When ex-Mrs Legend and I retire, in a few years though I’m eligible rather sooner, we plan to open a tea shop/bookshop, somewhere in the suburbs south of Fremantle probably, to eke out our meagre superannuations. Hopefully in a 1950s corner shop with residence attached, and a flat in the ‘Eyrie’ building where we can periodically escape from each other, as we have off and on for the past 20 years.
So when I saw an opportunity to begin accumulating stock I took it. But there’s so many amongst them I have to read! I am starting with Lucy Frost’s Wilde Eve, a memoir of Eve Langley reconstructed from her unpublished mss, another inclusion for Whispering Gums’ list of literary autobiographies. Then I have Colin Roderick’s Miles Franklin, Penne Hackforth-Jones’ Barbara Baynton, John Macarthur by M.H. Ellis, Henry Reynolds’ account of the Tasmanian Wars Fate of a Free People, a history of the Noongar claim over south west Western Australia and so much else, novels, biographies, Australiana, poetry even.

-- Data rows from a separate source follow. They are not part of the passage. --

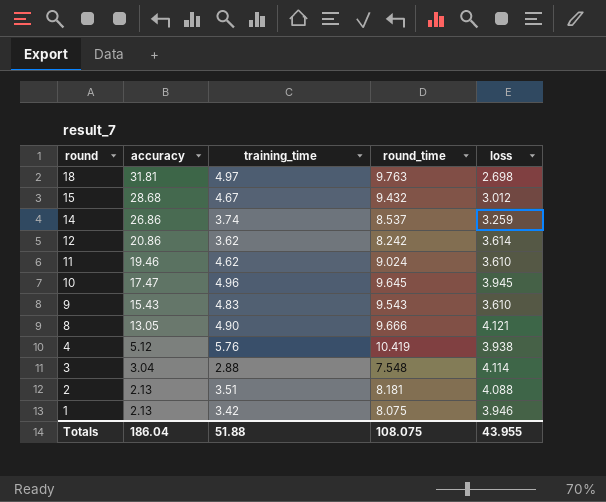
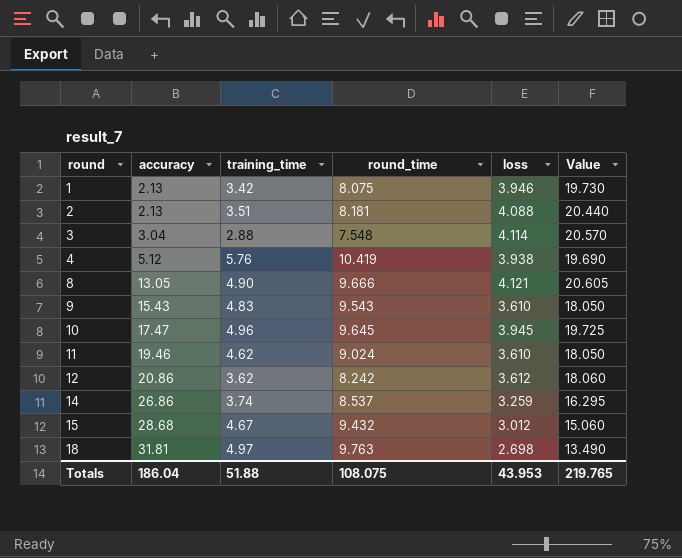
row order: round descending -> round ascending
column Value | formula: none -> [loss] * 5
12 | loss: 3.614 -> 3.612
Totals | loss: 43.955 -> 43.953

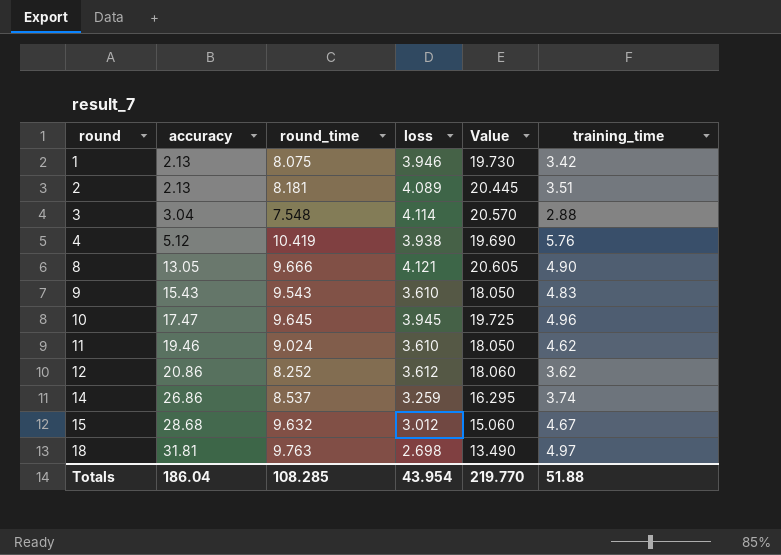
column training_time | position: 3 -> 6
2 | loss: 4.088 -> 4.089
2 | Value: 20.440 -> 20.445
12 | round_time: 8.242 -> 8.252
15 | round_time: 9.432 -> 9.632
Totals | round_time: 108.075 -> 108.285
Totals | loss: 43.953 -> 43.954
Totals | Value: 219.765 -> 219.770

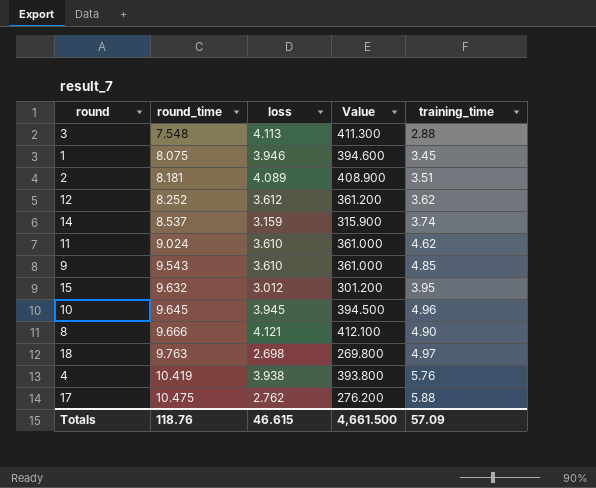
row order: round ascending -> round_time ascending
column accuracy | position: 2 -> none
column Value | formula: [loss] * 5 -> [loss] * 100
3 | loss: 4.114 -> 4.113
1 | training_time: 3.42 -> 3.45
14 | loss: 3.259 -> 3.159
9 | training_time: 4.83 -> 4.85
15 | training_time: 4.67 -> 3.95
row 17: none -> 10.475 | 2.762 | 276.200 | 5.88
Totals | round_time: 108.285 -> 118.76
Totals | loss: 43.954 -> 46.615
Totals | Value: 219.770 -> 4,661.500
Totals | training_time: 51.88 -> 57.09

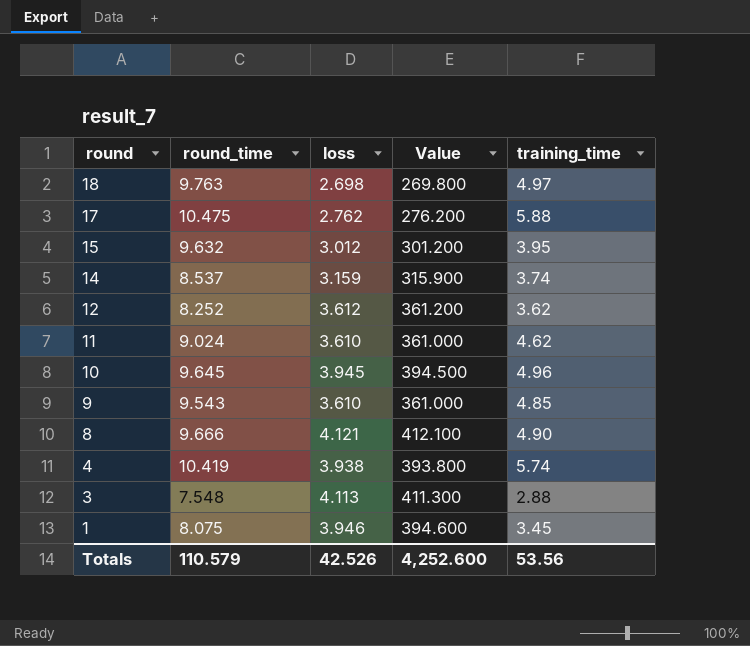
row order: round_time ascending -> round descending
row 2: 8.181 | 4.089 | 408.900 | 3.51 -> none
4 | training_time: 5.76 -> 5.74
Totals | round_time: 118.76 -> 110.579
Totals | loss: 46.615 -> 42.526
Totals | Value: 4,661.500 -> 4,252.600
Totals | training_time: 57.09 -> 53.56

I have a daughter living with me for a short while, the psych student one, and her final English unit is Australian Literature and History 1890 – 1929. “In this unit you read a selection of poetry and short stories and a short novel as a basis for reflecting upon themes of nationality and gender in Australian literature and history. Texts include … Franklin’s My Brilliant Career …”. Very much the same area as my M.Litt dissertation so there has been much raiding of my bookshelves and of the new trove.
We were debating Lawson and Paterson by sms while I was away working and I suggested she look at City Bushman. Turns out the author Christopher Lee is course convenor, judicious quoting should be good for a couple of brownie points.
My next project now will be to establish a website for the shop. In a past life I was self-employed as a database programmer. Hopefully I have enough skills, and brain cells, left to set up a searchable online catalogue. I have retained the bookshop’s retail prices and once I have a site I will begin offering books for sale. My biggest problem then will be buyers wanting books I haven’t read yet!
Not a Review
I listened to Richard Flanagan’s The Narrow Road to the Deep North in the truck and will take MST’s advice – “life’s too short to review a book you don’t like”. I was predisposed not to like it and I didn’t. I grew up surrounded by WWII books (my favourite by a long way is Stand Easy, an anthology of stories written by soldiers waiting for demobilisation) and Flanagan on the POW experience adds nothing to The Bridge on the River Kwai (1952) by Pierre Boulle; if I want to know about Japanese contrition I will look out a Japanese author; love interest? I think not, maybe self interest; and the bushfire escape – positively Matthew Rielly-esque in its unlikelihood and B-gradedness.
(Not yet) Book Council of Australia
If you are interested in more of Minister for Arts he likes, Brandis’ bastardry in raiding the Arts Council you might want to read about the non-establishment of the Book Council of Australia in a recent Crikey (here).
I know there are colder places than WA but we, like you, have had a miserable winter and, despite lashings of rain last night, I think it is over. The wildflowers are out and Spring has sprung. I wouldn’t be anywhere else for quids.